*** DATA SHOWN ***
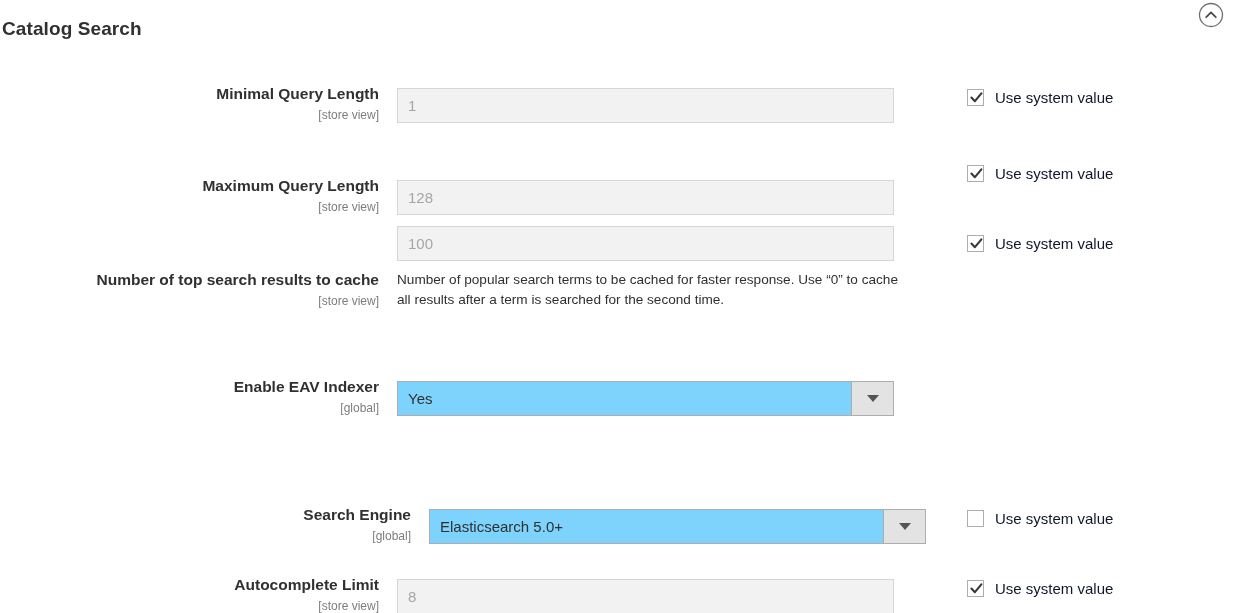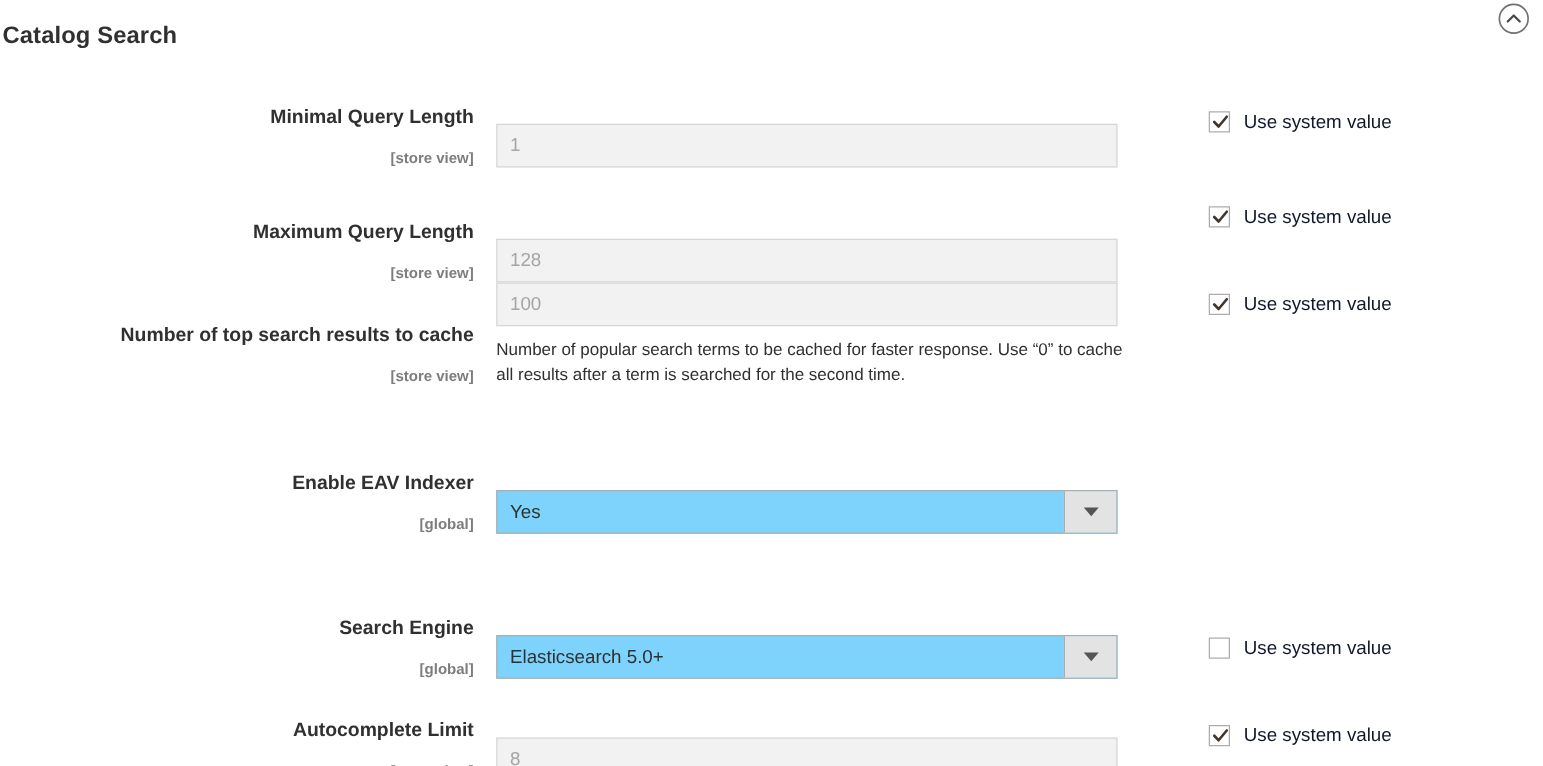--- a/index.html
+++ b/index.html
@@ -75,25 +75,25 @@
   .field-label {
     font-size: 15.5px;
     font-weight: bold;
     color: #303030;
     line-height: 19px;
     display: block;
     white-space: nowrap;
   }
   .field-scope {
     font-size: 12px;
-    font-weight: bold;
+    font-weight: normal;
     color: #7d7d7d;
     line-height: 15px;
     display: block;
-    margin-top: 16px;
+    margin-top: 5px;
     white-space: nowrap;
   }
 
   .control-cell {
     flex: 0 0 497px;
     width: 497px;
   }
 
   
   .text-input {
@@ -262,21 +262,21 @@
       </div>
       <div class="control-cell">
         <div class="select-wrap">
           <span class="select-value">Yes</span>
           <span class="select-arrow">
             <i></i>
           </span>
         </div>
       </div>
     </div>
-    <div class="field-row" style="top: 489px;">
+    <div class="field-row" style="top: 501px; padding-left: 32px;">
       <div class="label-cell">
         <span class="field-label">Search Engine</span>
         <span class="field-scope">[global]</span>
       </div>
       <div class="control-cell">
         <div class="select-wrap">
           <span class="select-value">Elasticsearch 5.0+</span>
           <span class="select-arrow">
             <i></i>
           </span>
*** End of DATA SHOWN ***
> [TASK BRIEF]: Images should not appear in the copy; retype the listing above exactly.

> [RESULT OF THE EXERCISE]:
--- a/index.html
+++ b/index.html
@@ -75,25 +75,25 @@
   .field-label {
     font-size: 15.5px;
     font-weight: bold;
     color: #303030;
     line-height: 19px;
     display: block;
     white-space: nowrap;
   }
   .field-scope {
     font-size: 12px;
-    font-weight: bold;
+    font-weight: normal;
     color: #7d7d7d;
     line-height: 15px;
     display: block;
-    margin-top: 16px;
+    margin-top: 5px;
     white-space: nowrap;
   }
 
   .control-cell {
     flex: 0 0 497px;
     width: 497px;
   }
 
   
   .text-input {
@@ -262,21 +262,21 @@
       </div>
       <div class="control-cell">
         <div class="select-wrap">
           <span class="select-value">Yes</span>
           <span class="select-arrow">
             <i></i>
           </span>
         </div>
       </div>
     </div>
-    <div class="field-row" style="top: 489px;">
+    <div class="field-row" style="top: 501px; padding-left: 32px;">
       <div class="label-cell">
         <span class="field-label">Search Engine</span>
         <span class="field-scope">[global]</span>
       </div>
       <div class="control-cell">
         <div class="select-wrap">
           <span class="select-value">Elasticsearch 5.0+</span>
           <span class="select-arrow">
             <i></i>
           </span>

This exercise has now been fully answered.